Oregon law mandates all school districts keep records of herbicide application on school grounds and develop protocols for managing weeds and other pests. 

Oregon State University’s School Integrated Pest Management Program helps districts develop programs and comply with state law.

There are 16 herbicide products containing glyphosate on the OSU “low-impact pesticides” list. Four are Roundup products.

Bennett and three other licensed herbicide applicators with the district apply Roundup Pro to weeds emerging from cracks in sidewalks and on parking lots on school grounds. They apply it “once or twice” per year in five-gallon increments during the summer months.

Johnson, the Bay Area grounds keeper, said he applied Roundup Pro in 50-gallon increments 20 to 30 times per year, according to the San Francisco Chronicle.

Since Roundup typically kills all vegetation it touches, Bennett doesn’t use it for weeds in grass fields. Signs alert people when pesticides are applied.

Maintenance employees are required to get training and become licensed as an applicator.

“It’s pretty intensive,” Bennett said. “It makes sure you know how to read the label, do weed identification, and won’t apply too much.”

He said applicators always take the necessary application precautions including wearing closed-toe shoes, long sleeves and pants, gloves, goggles and face masks.

But not all Roundup users take the kinds of precautions Bennett and his coworkers do. 

“You walk around your neighborhood and you see people with the backpack applicator wearing shorts and sandals, and it’s like, maybe you should do something to protect yourself a little more,” said Reitz of the experiment station.

The science around glyphosate has been in dispute.

In 2017, the federal Environmental Protection Agency concluded in a risk assessment that “glyphosate is not likely to be carcinogenic to humans.” The EPA assessed health risks of consuming residues of the chemical on food or exposure in residential and occupational settings. The agency cites similar findings by the National Institutes of Health to support its conclusion.

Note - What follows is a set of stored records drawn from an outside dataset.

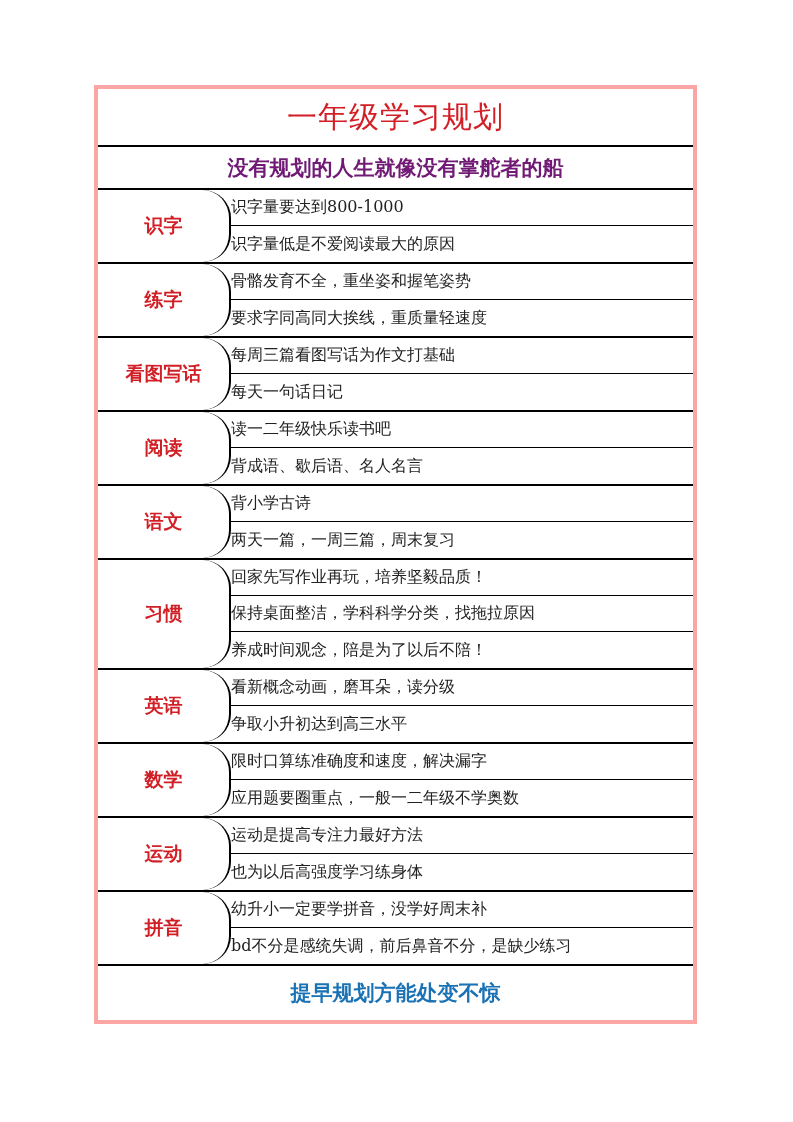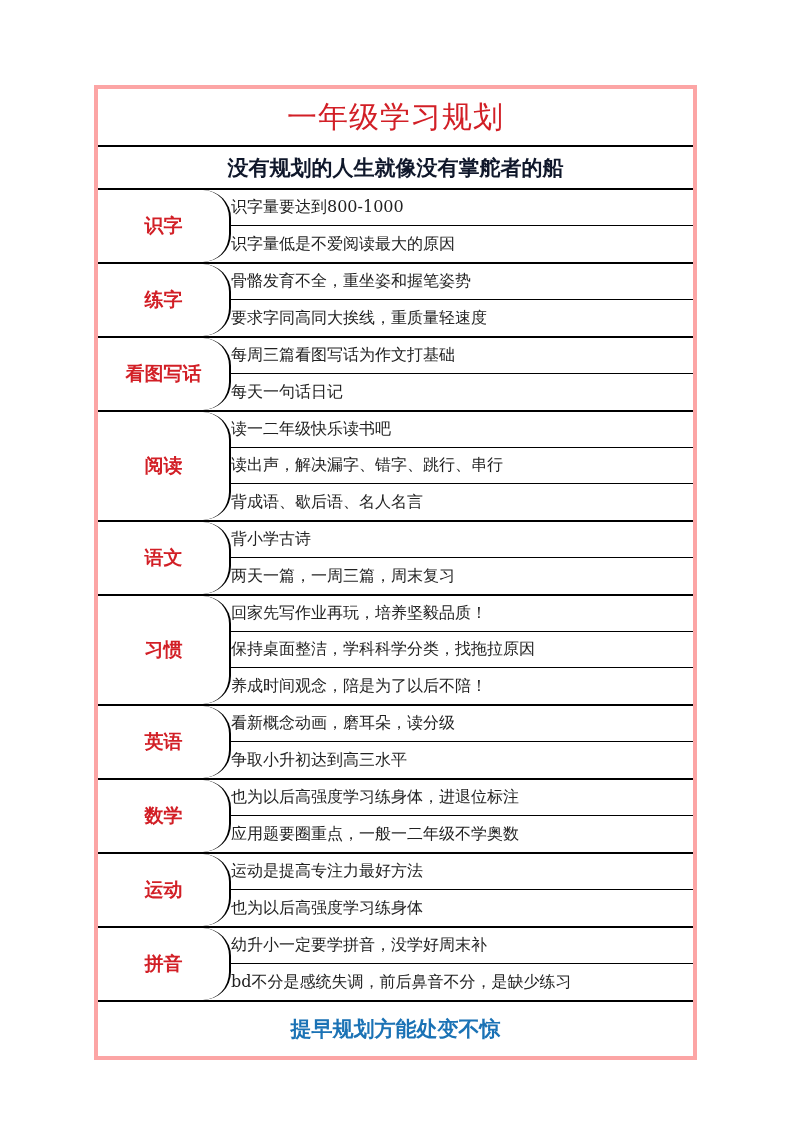"没有规划的人生就像没有掌舵者的船" .subtitle { color: #0f172a -> #701a75 }
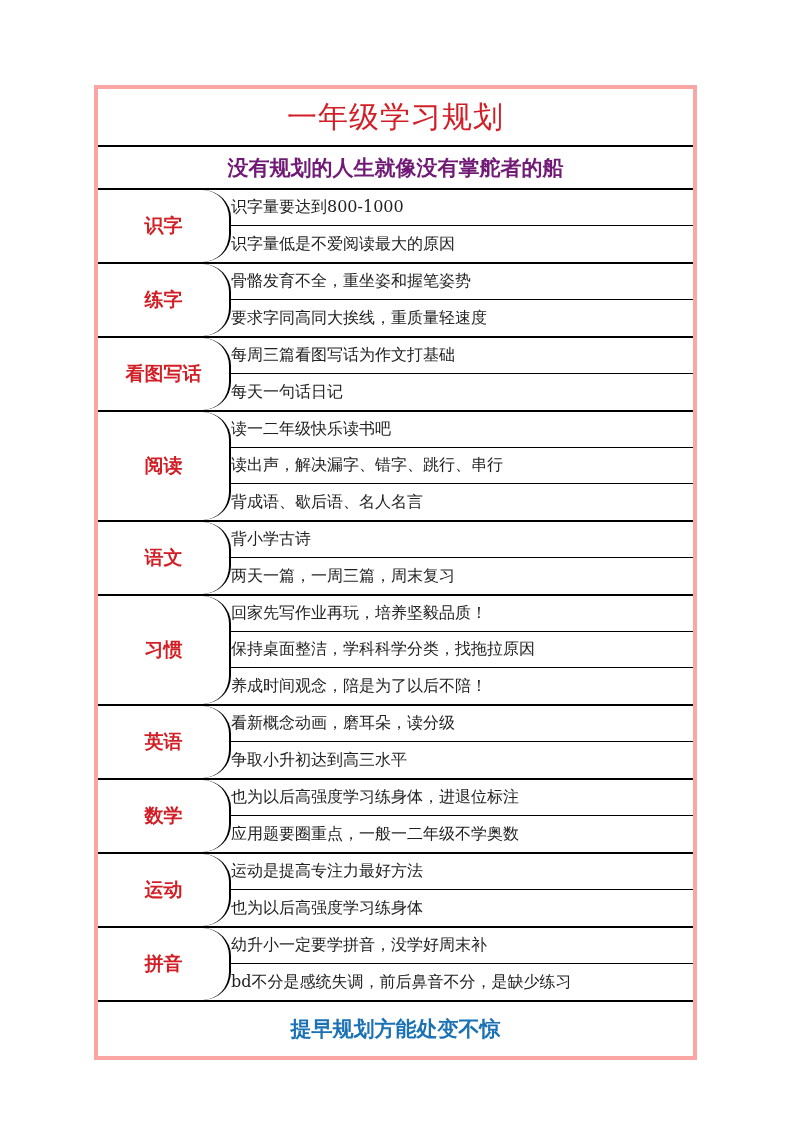"读出声，解决漏字、错字、跳行、串行" div.item { html: <div>读出声，解决漏字、错字、跳行、串行</div> -> none }
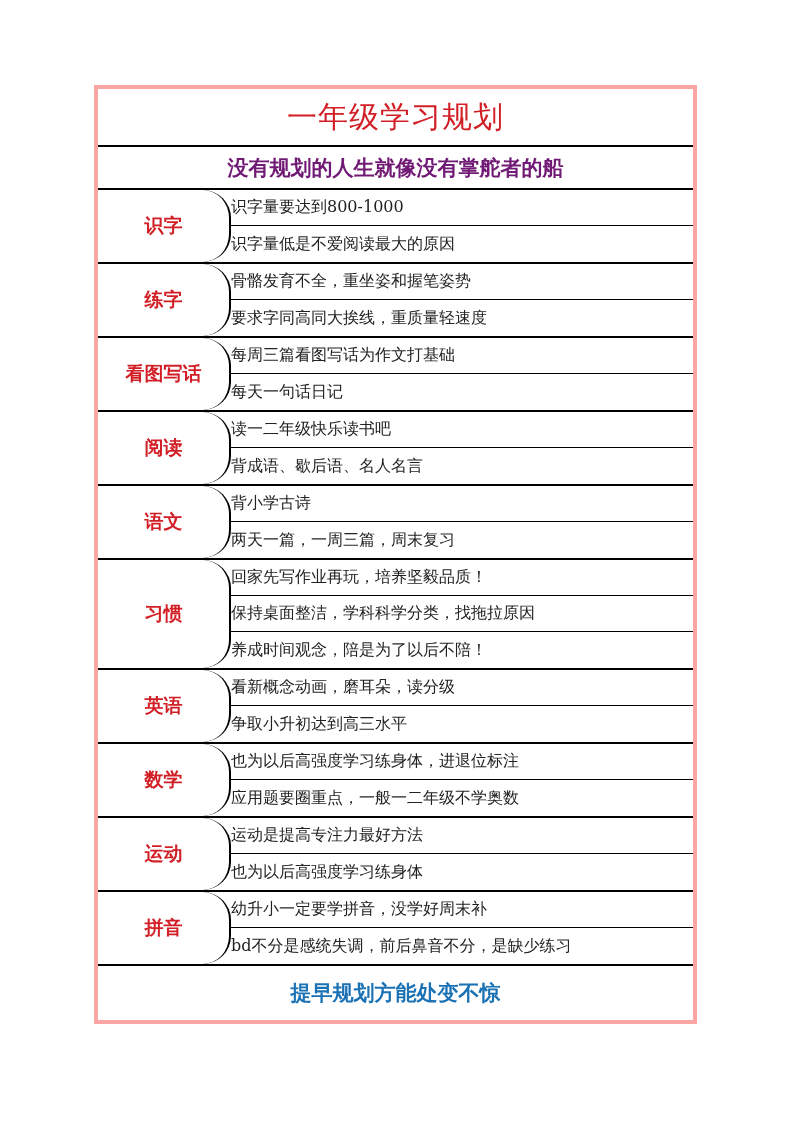"也为以后高强度学习练身体，进退位标注" div.item { text: 也为以后高强度学习练身体，进退位标注 -> 限时口算练准确度和速度，解决漏字 }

Other studies conflict with the EPA findings.

In 2015, the World Health Organization’s International Agency for Research on Cancer published a year-long investigation into the link between glyphosate and cancer. It stated that the chemical is a “probable human carcinogen.”

Researchers found evidence that the chemical can cause tumors in rats and mice in high doses. The study also showed that glyphosate can damage DNA in human cells.

The WHO concluded in 2016, however, that “glyphosate is unlikely to pose a carcinogenic risk to humans from exposure through the diet.”

The science has also been wrought with controversy.

Monsanto has been criticized for commissioning scientific studies to discredit the WHO findings of 2015.

A review in 2016 that was critical of the finding was later found to have been edited by a Monsanto scientist, according to emails made public in a court case against Monsanto.

“Any allegation of ghostwriting is false,” said Charla Lord, spokesperson for Monsanto, in an email last week to the Enterprise.